Book Illustration Engine

Manuscript in. Print-ready, character-consistent, style-locked illustrations out. An end-to-end pipeline that turns a .docx or .pdf and a single style reference into a finished set of 4K, background-removed PNGs — fully autonomous, fully resumable, fully judged for quality.

See it work

One style reference. Three different scenes. Same look, same world, same fox.

_{Style reference (input)}

_{Scene 1 — fox at the vine (transparent PNG)}

_{Scene 2 — mid-leap (transparent PNG)}

_{Scene 3 — walking away (transparent PNG)}

These outputs come from bin/gen-scene.sh running on the bundled examples/fox-and-grapes/ sample. Same engine you'll run.

Why this exists

Every children's book project hits the same wall. You can generate one beautiful AI illustration in fifteen seconds. You can't generate forty consistent ones without losing your mind.

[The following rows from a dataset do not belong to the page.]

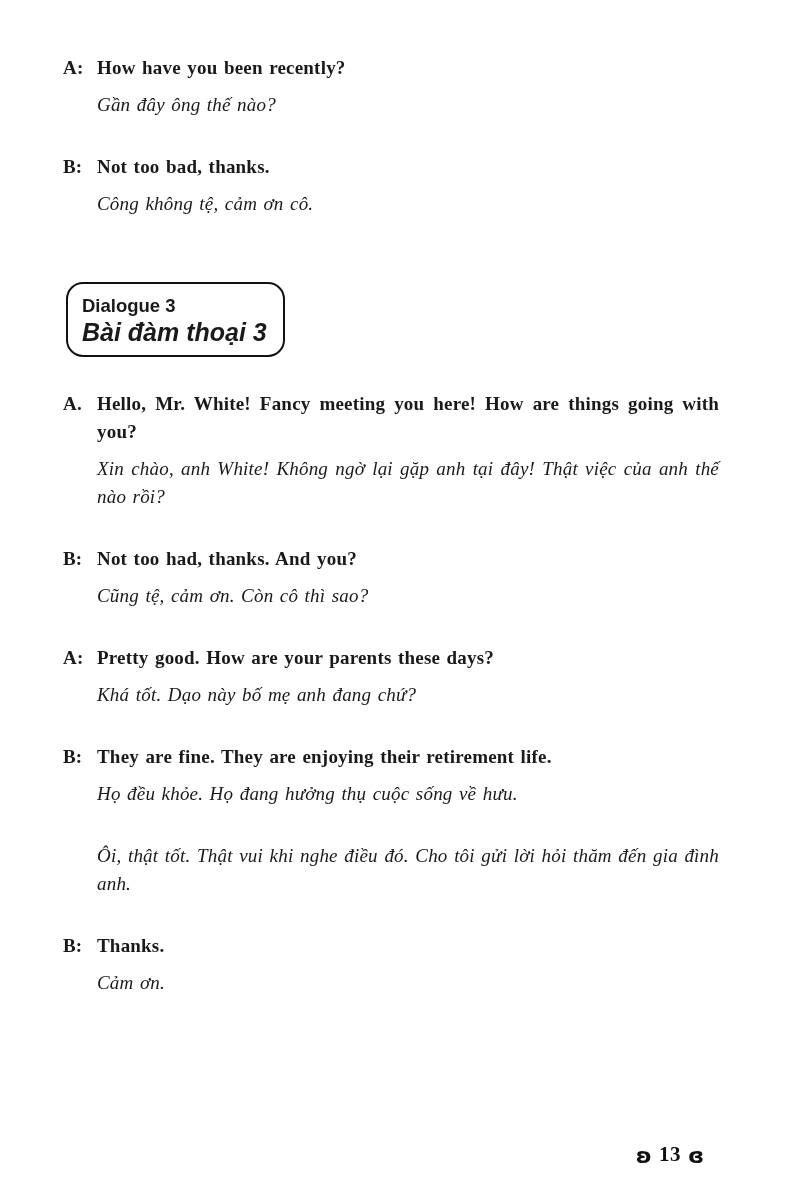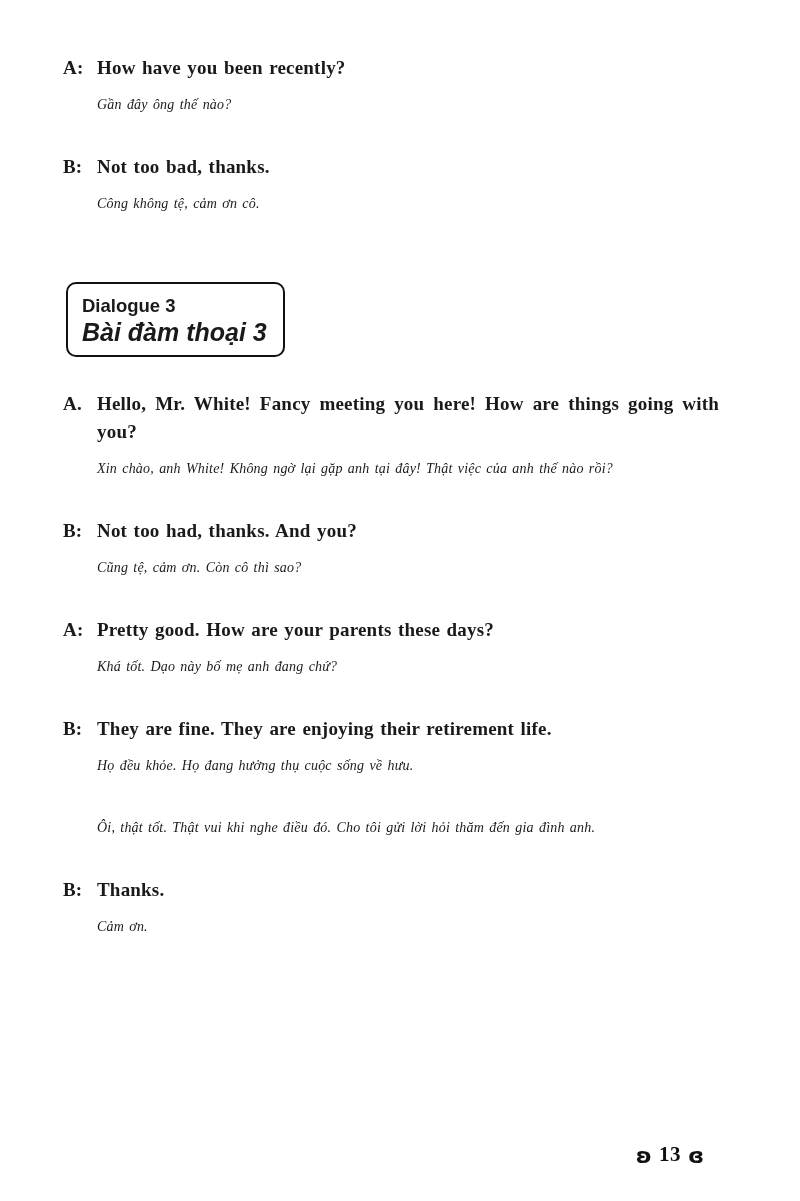"Gần đây ông thế nào?" .line-vi { font-size: 14px -> 19px }
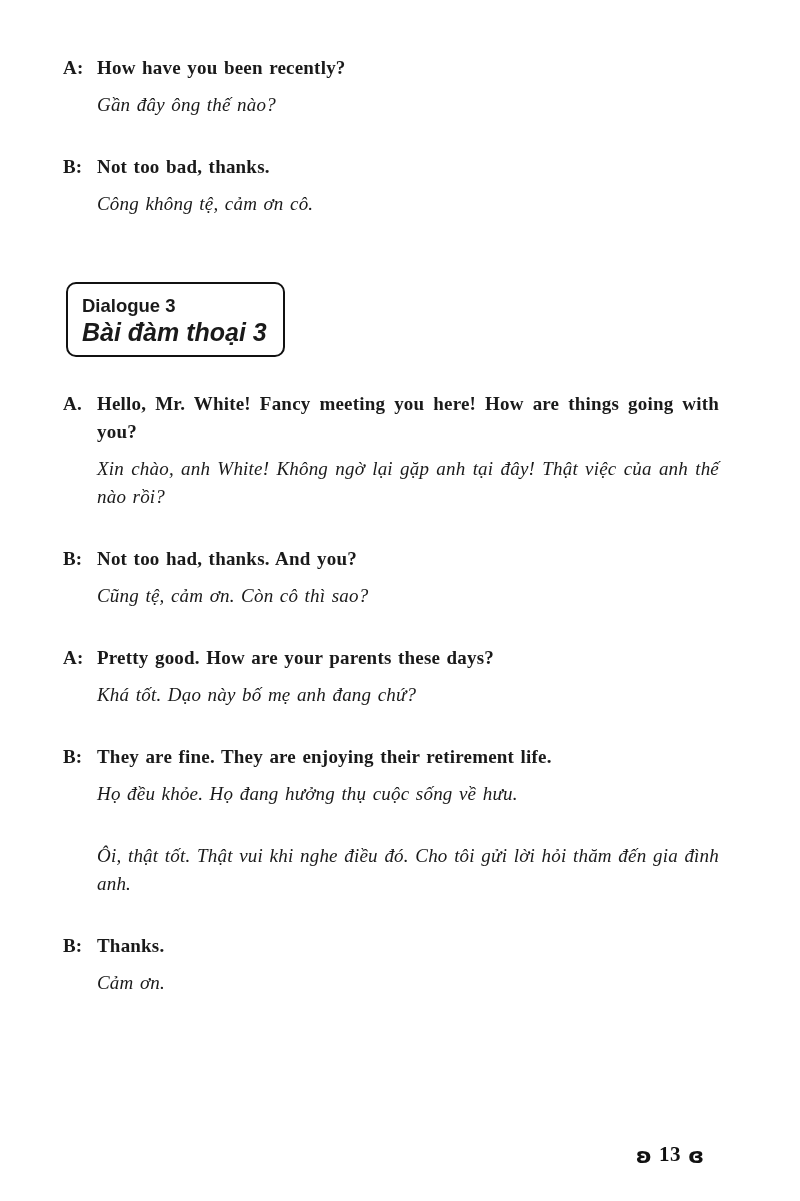"Dialogue 3" .dialogue-box { border-radius: 10px -> 17px }
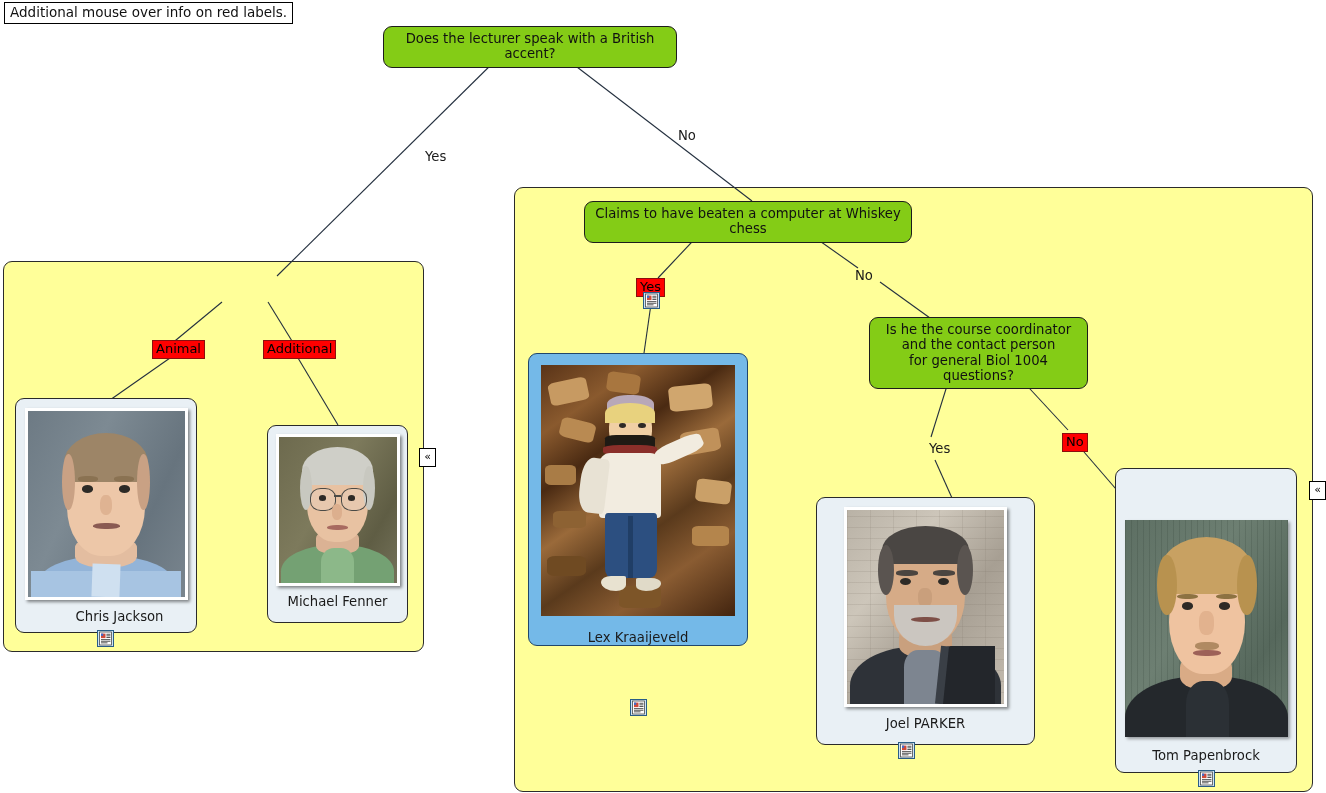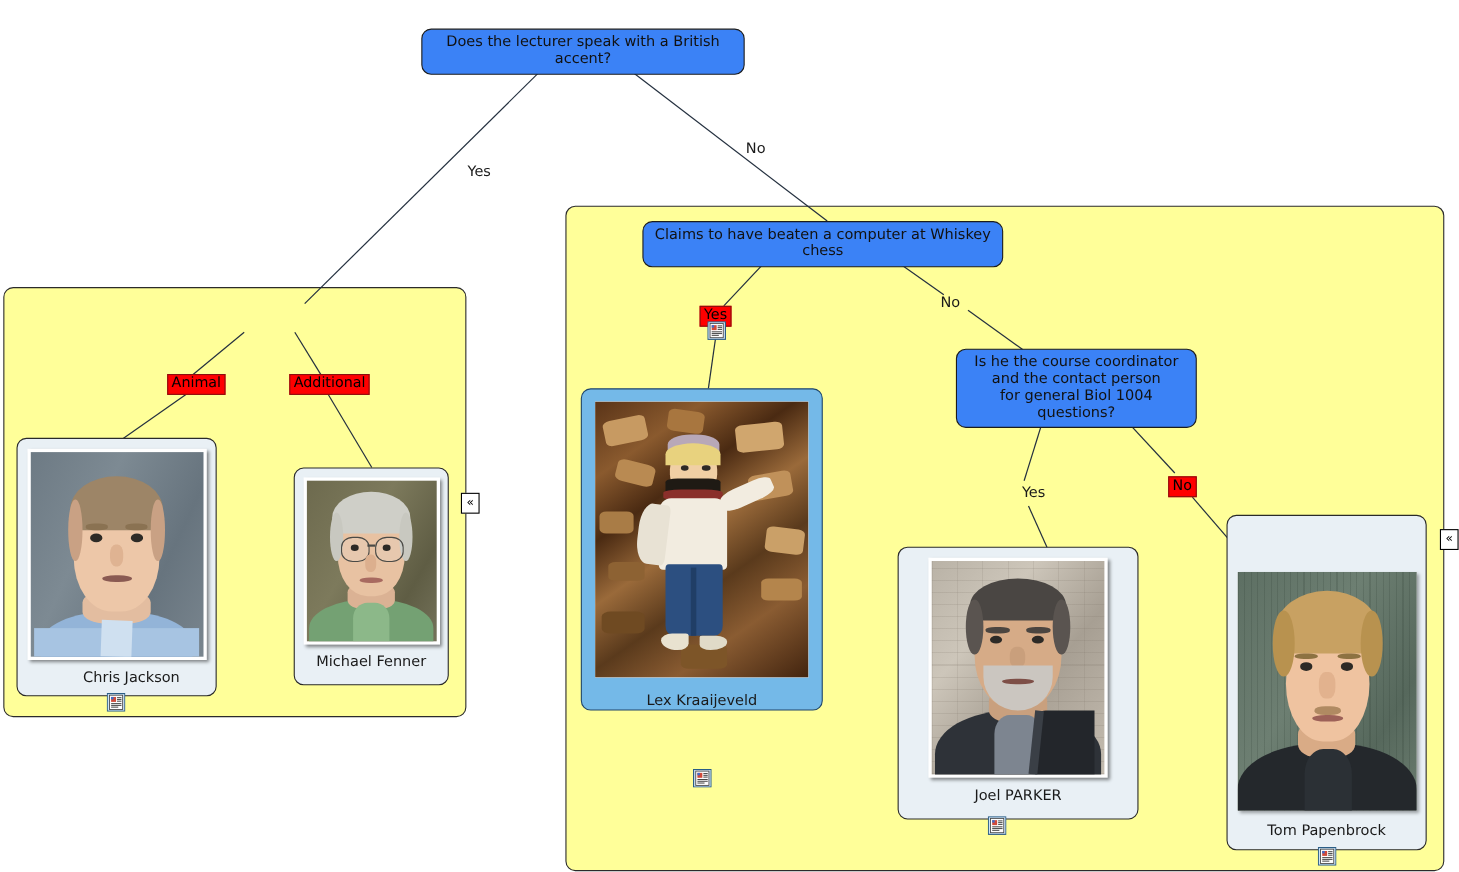"Additional mouse over info on" div.info-banner { html: none -> <div>Additional mouse over info on red labels.</div> }
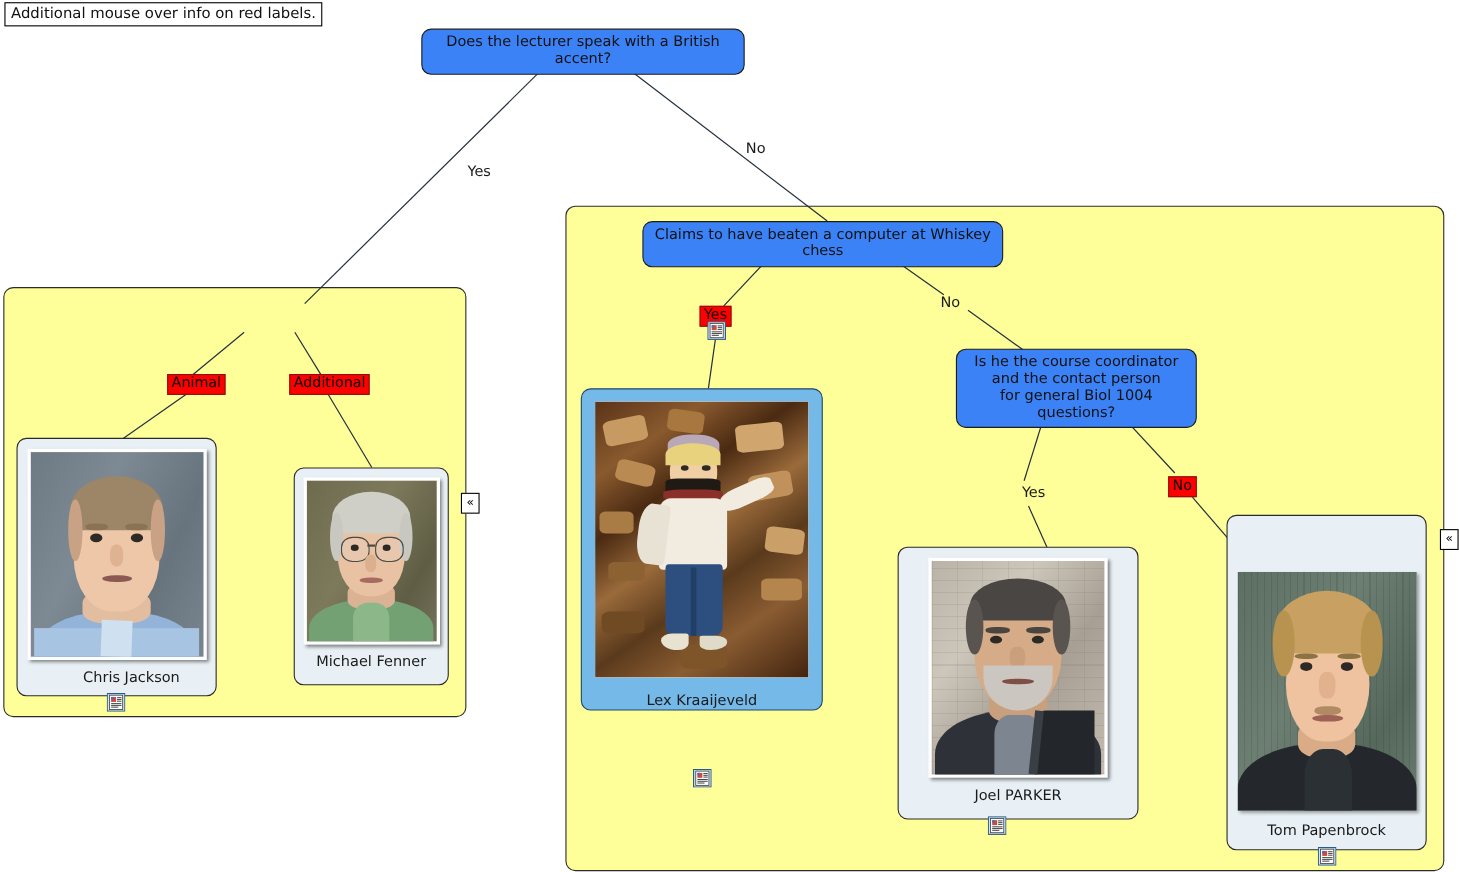"Does the lecturer speak with" .qnode { background: #3b82f6 -> #84cc16 }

Style drifts between scenes. Characters look like cousins, not the same person. The "same fox from page 4" turns up on page 12 with different fur, eyes, posture. You spend more time prompt-fixing than illustrating.

This engine solves the consistency problem programmatically:

Style is locked by feeding the same reference image into every generation via Nano Banana Pro's edit-mode style transfer.
Characters are locked by training a FAL FLUX LoRA per recurring character from auto-generated reference sheets.
Quality is gated by Claude Vision auto-judging every output against five criteria, with up to two retries before flagging.
Cost is bounded by a budget cap that halts the run before overrun.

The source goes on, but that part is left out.